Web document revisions
= Beginning of Section =

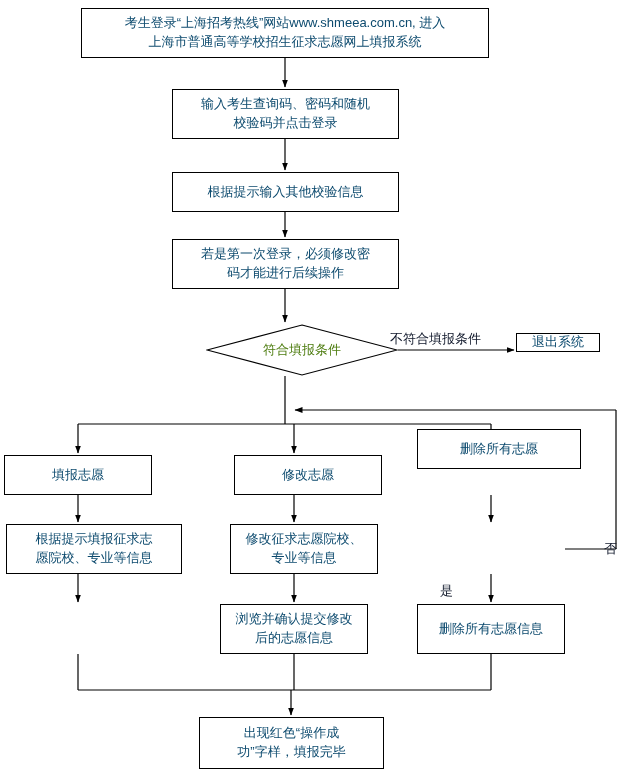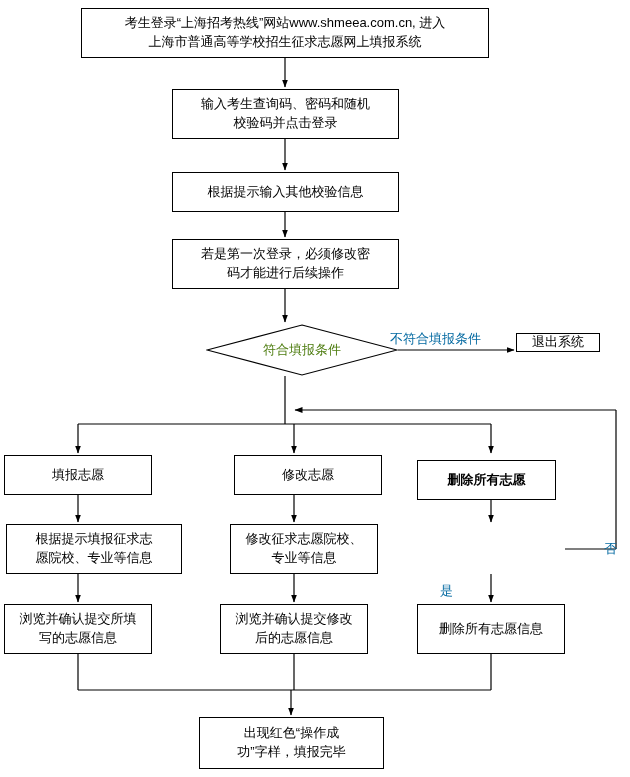--- a/index.html
+++ b/index.html
@@ -28,7 +28,7 @@
     text-align: center;
     font-size: 13px;
     line-height: 1.45;
-    color: #000000;
+    color: #0c4a6e;
     padding: 2px 4px;
     white-space: pre-line;
   }

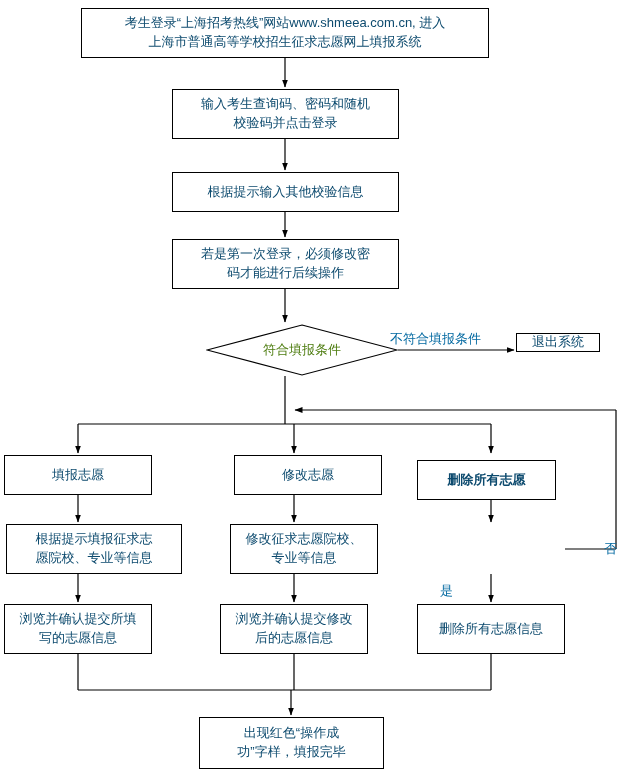--- a/index.html
+++ b/index.html
@@ -55,7 +55,7 @@
   .edge-label {
     position: absolute;
     font-size: 13px;
-    color: #0369a1;
+    color: #0f172a;
     white-space: pre;
   }
   #lines {

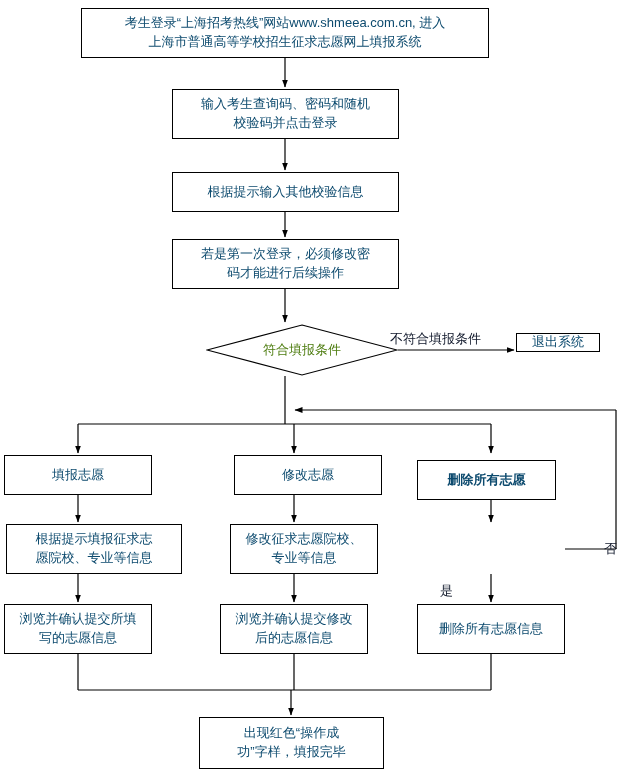--- a/index.html
+++ b/index.html
@@ -142,7 +142,7 @@
 
   <div class="box" style="left:220px; top:455px; width:148px; height:40px;margin-left:14px;">修改志愿</div>
 
-  <div class="box" style="left:417px; top:460px; width:139px; height:40px;font-weight:bold;">删除所有志愿</div>
+  <div class="box" style="left:417px; top:429px; width:164px; height:40px;">删除所有志愿</div>
 
   <div class="box" style="left:6px; top:524px; width:176px; height:50px;">根据提示填报征求志
 愿院校、专业等信息</div>

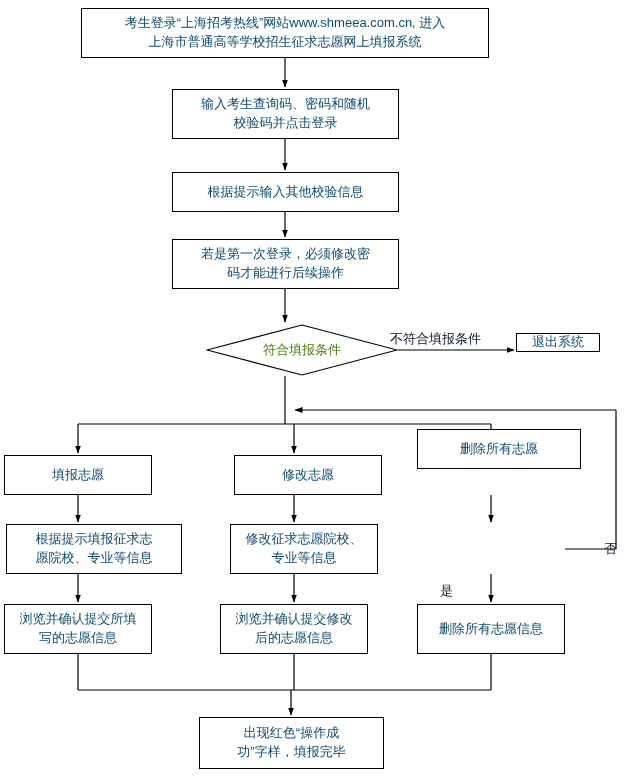--- a/index.html
+++ b/index.html
@@ -151,8 +151,6 @@
 专业等信息</div>
 
 
-  <div class="box" style="left:4px; top:604px; width:148px; height:50px;">浏览并确认提交所填
-写的志愿信息</div>
 
   <div class="box" style="left:220px; top:604px; width:148px; height:50px;">浏览并确认提交修改
 后的志愿信息</div>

= End of Section =

[EXERCISE OBJECTIVE] None of the pictures should appear; the rest of the entries must be reproduced exactly.

[ANSWER SPACE]
--- a/index.html
+++ b/index.html
@@ -28,7 +28,7 @@
     text-align: center;
     font-size: 13px;
     line-height: 1.45;
-    color: #000000;
+    color: #0c4a6e;
     padding: 2px 4px;
     white-space: pre-line;
   }

--- a/index.html
+++ b/index.html
@@ -55,7 +55,7 @@
   .edge-label {
     position: absolute;
     font-size: 13px;
-    color: #0369a1;
+    color: #0f172a;
     white-space: pre;
   }
   #lines {

--- a/index.html
+++ b/index.html
@@ -142,7 +142,7 @@
 
   <div class="box" style="left:220px; top:455px; width:148px; height:40px;margin-left:14px;">修改志愿</div>
 
-  <div class="box" style="left:417px; top:460px; width:139px; height:40px;font-weight:bold;">删除所有志愿</div>
+  <div class="box" style="left:417px; top:429px; width:164px; height:40px;">删除所有志愿</div>
 
   <div class="box" style="left:6px; top:524px; width:176px; height:50px;">根据提示填报征求志
 愿院校、专业等信息</div>

--- a/index.html
+++ b/index.html
@@ -151,8 +151,6 @@
 专业等信息</div>
 
 
-  <div class="box" style="left:4px; top:604px; width:148px; height:50px;">浏览并确认提交所填
-写的志愿信息</div>
 
   <div class="box" style="left:220px; top:604px; width:148px; height:50px;">浏览并确认提交修改
 后的志愿信息</div>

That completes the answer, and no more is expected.